Rays, a Simple Camera, and Background

The ray Class

The one thing that all ray tracers have is a ray class and a computation of what color is seen along a ray. Let’s think of a ray as a function $\mathbf{P}(t) = \mathbf{A} + t \mathbf{b}$. Here $\mathbf{P}$ is a 3D position along a line in 3D. $\mathbf{A}$ is the ray origin and $\mathbf{b}$ is the ray direction. The ray parameter $t$ is a real number (double in the code). Plug in a different $t$ and $\mathbf{P}(t)$ moves the point along the ray. Add in negative $t$ values and you can go anywhere on the 3D line.
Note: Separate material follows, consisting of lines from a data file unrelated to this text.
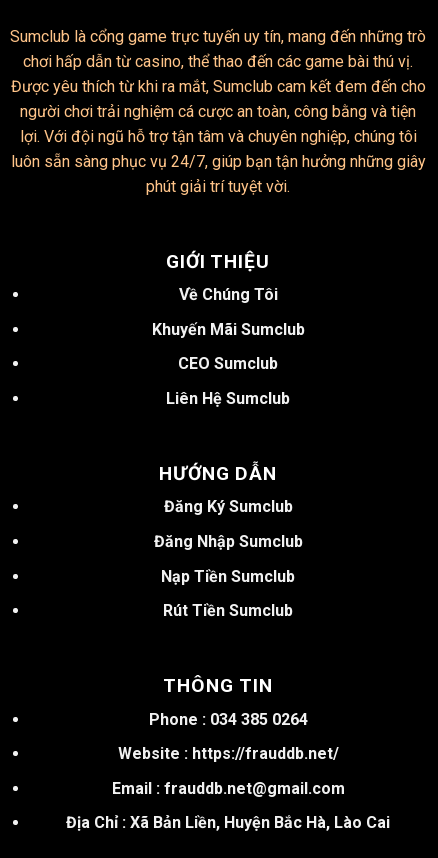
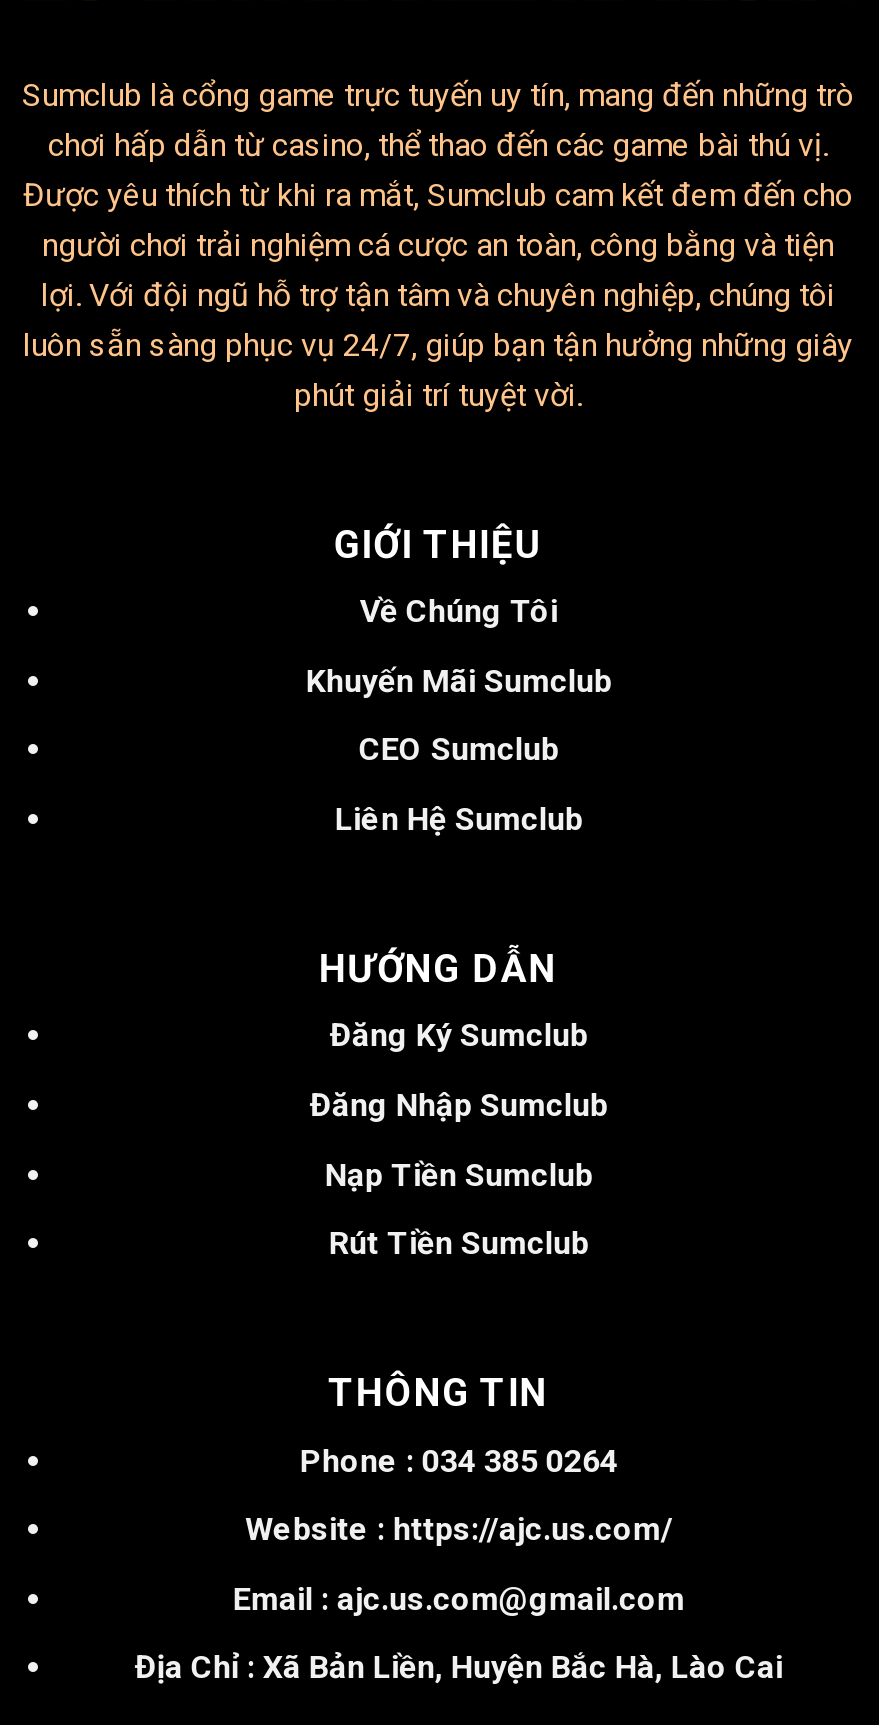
- Website : https://frauddb.net/
+ Website : https://ajc.us.com/

- Email : frauddb.net@gmail.com
+ Email : ajc.us.com@gmail.com
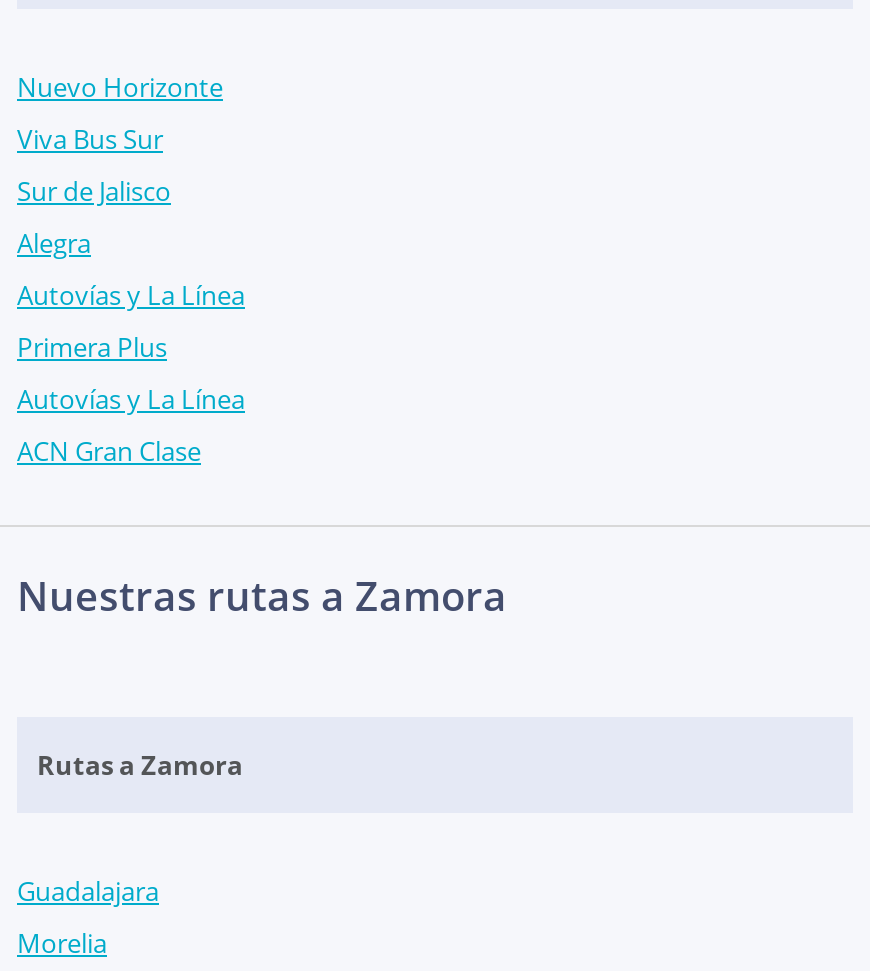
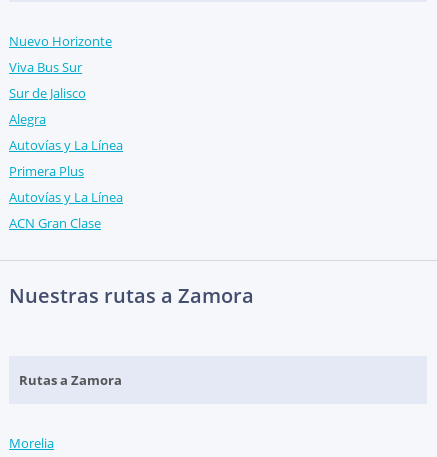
- Guadalajara
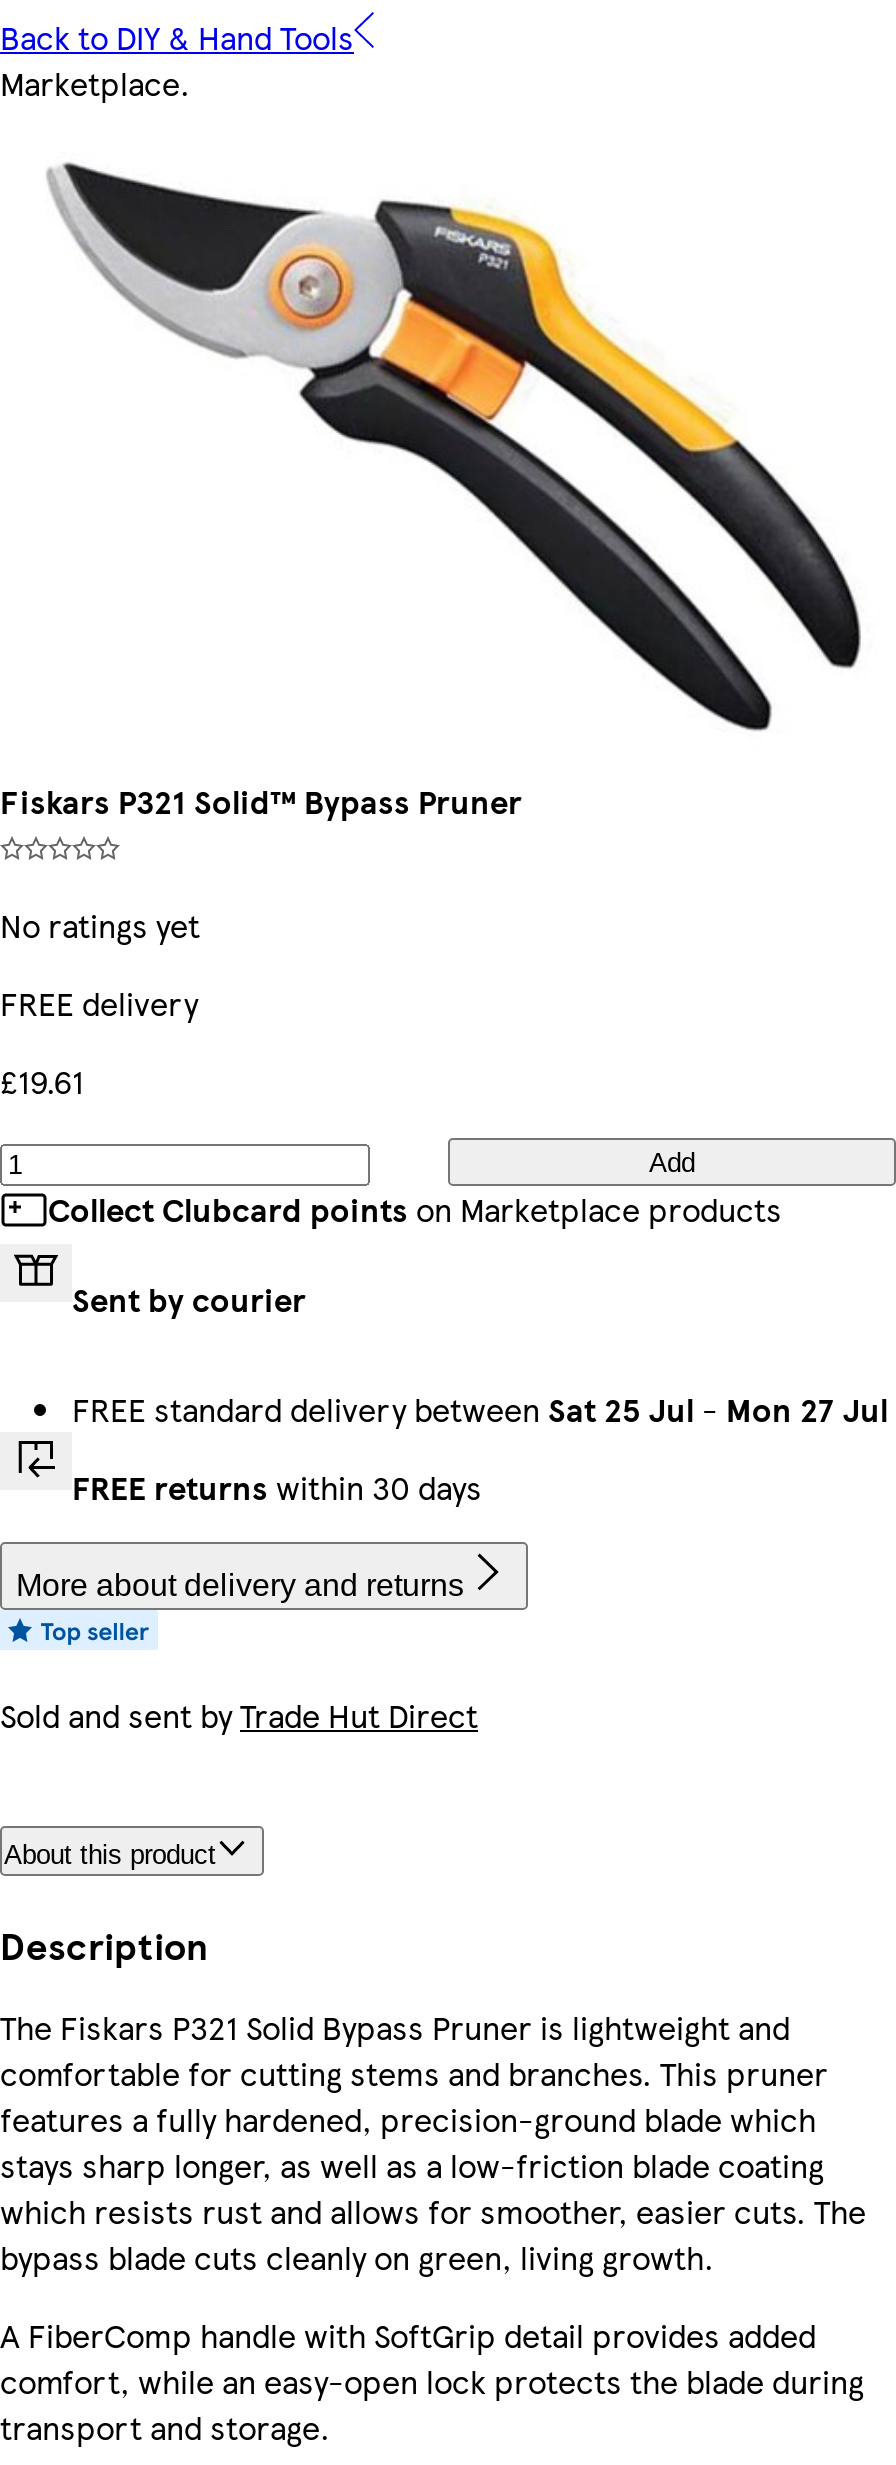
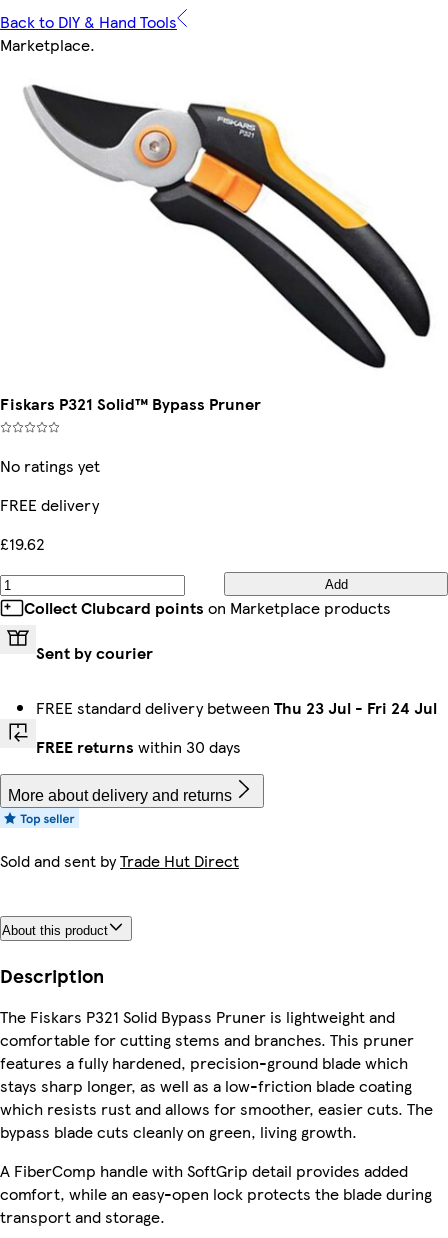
- £19.61
+ £19.62

- FREE standard delivery between Sat 25 Jul - Mon 27 Jul
+ FREE standard delivery between Thu 23 Jul - Fri 24 Jul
For positive $t$, you get only the parts in front of $\mathbf{A}$, and this is what is often called a half-line or a ray.

Linear interpolation

We can represent the idea of a ray as a class, and represent the function $\mathbf{P}(t)$ as a function that we'll call ray::at(t):

The ray class

#ifndef RAY_H
#define RAY_H

#include "vec3.h"

class ray {
    public:
    ray() {}

    ray(const point3& origin, const vec3& direction) : orig(origin), dir(direction) {}

    point3 origin() const  { return orig; }
    vec3 direction() const { return dir; }

    point3 at(double t) const {
        return orig + t*dir;
    }

    private:
    point3 orig;
    vec3 dir;
};

#endif

Sending Rays Into the Scene

Now we are ready to turn the corner and make a ray tracer. At its core, a ray tracer sends rays through pixels and computes the color seen in the direction of those rays. The involved steps are

1. Calculate the ray from the “eye” through the pixel,
2. Determine which objects the ray intersects, and
3. Compute a color for the closest intersection point.

When first developing a ray tracer, I always do a simple camera for getting the code up and running.

I’ve often gotten into trouble using square images for debugging because I transpose $x$ and $y$ too often, so we’ll use a non-square image. A square image has a 1∶1 aspect ratio, because its width is the same as its height. Since we want a non-square image, we'll choose 16∶9 because it's so common. A 16∶9 aspect ratio means that the ratio of image width to image height is 16∶9. Put another way, given an image with a 16∶9 aspect ratio,

$$\text{width} / \text{height} = 16 / 9 = 1.7778$$

For a practical example, an image 800 pixels wide by 400 pixels high has a 2∶1 aspect ratio.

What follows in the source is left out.